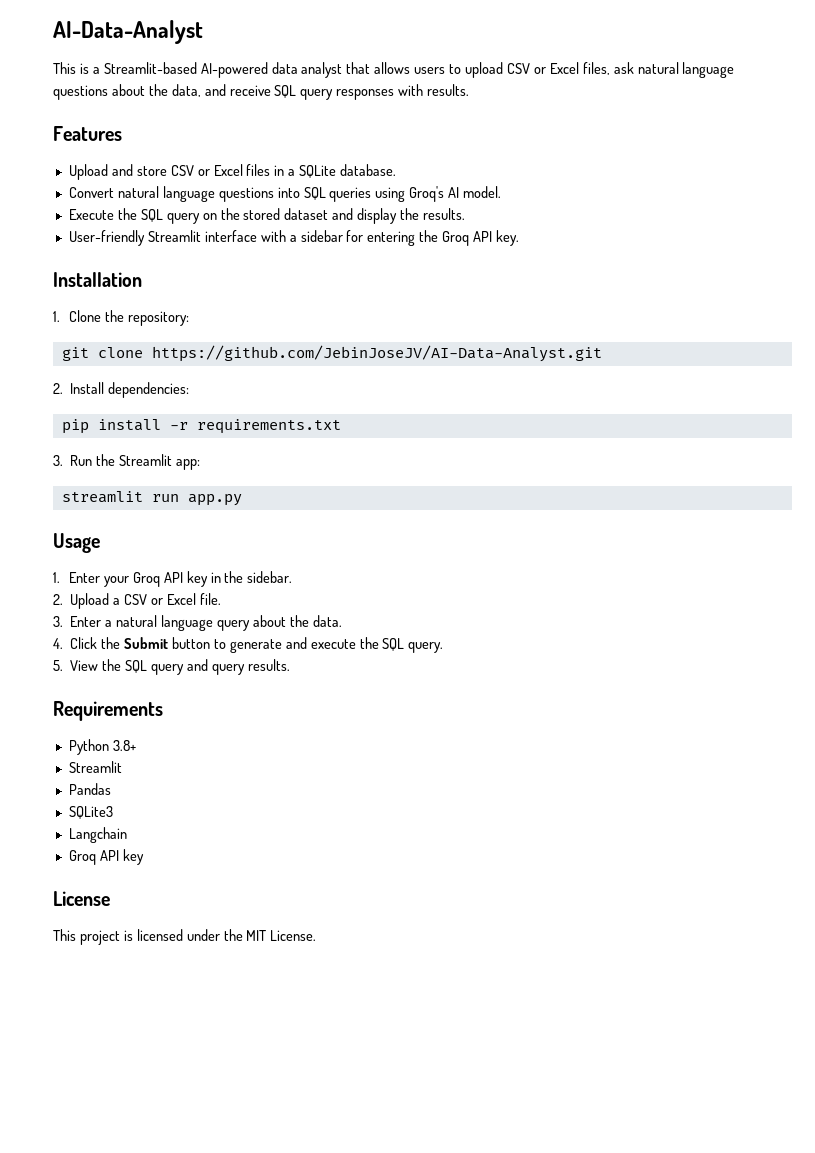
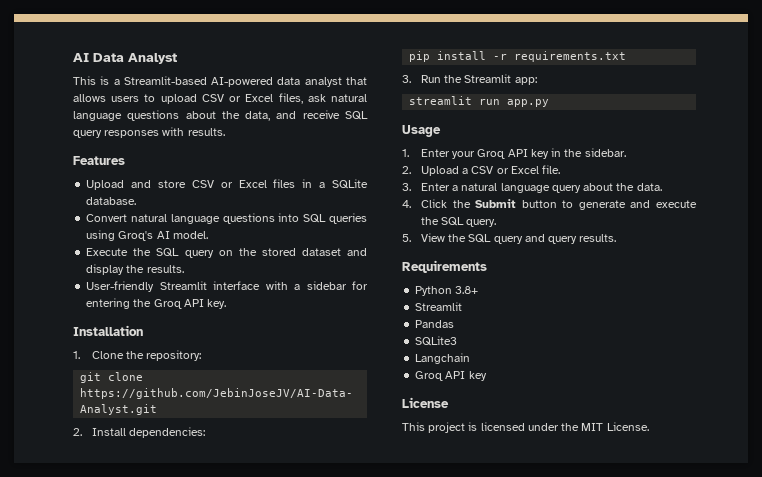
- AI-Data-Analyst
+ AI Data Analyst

---

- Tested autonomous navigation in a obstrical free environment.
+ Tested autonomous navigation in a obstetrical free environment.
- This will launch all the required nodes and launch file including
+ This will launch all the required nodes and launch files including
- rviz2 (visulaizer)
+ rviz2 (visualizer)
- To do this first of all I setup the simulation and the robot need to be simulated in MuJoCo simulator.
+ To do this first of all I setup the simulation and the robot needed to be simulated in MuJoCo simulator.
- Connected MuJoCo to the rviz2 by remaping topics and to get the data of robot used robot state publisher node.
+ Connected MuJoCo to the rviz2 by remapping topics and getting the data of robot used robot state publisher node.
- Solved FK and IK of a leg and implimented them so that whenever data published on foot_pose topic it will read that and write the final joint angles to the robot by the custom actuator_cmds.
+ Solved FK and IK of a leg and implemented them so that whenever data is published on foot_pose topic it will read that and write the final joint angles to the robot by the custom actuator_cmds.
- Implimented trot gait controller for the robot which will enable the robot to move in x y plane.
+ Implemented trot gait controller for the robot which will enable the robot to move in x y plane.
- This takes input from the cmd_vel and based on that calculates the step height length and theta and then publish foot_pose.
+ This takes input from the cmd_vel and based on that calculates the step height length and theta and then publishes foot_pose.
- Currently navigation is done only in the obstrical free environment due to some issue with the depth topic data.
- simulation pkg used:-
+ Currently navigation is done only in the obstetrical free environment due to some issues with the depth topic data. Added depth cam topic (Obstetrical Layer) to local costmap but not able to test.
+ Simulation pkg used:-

- **Work to complete**:
Show, from the material above, each line that includes the string "simulator".

- **Solved problem**:
- To do this first of all I setup the simulation and the robot need to be simulated in MuJoCo simulator.
+ To do this first of all I setup the simulation and the robot needed to be simulated in MuJoCo simulator.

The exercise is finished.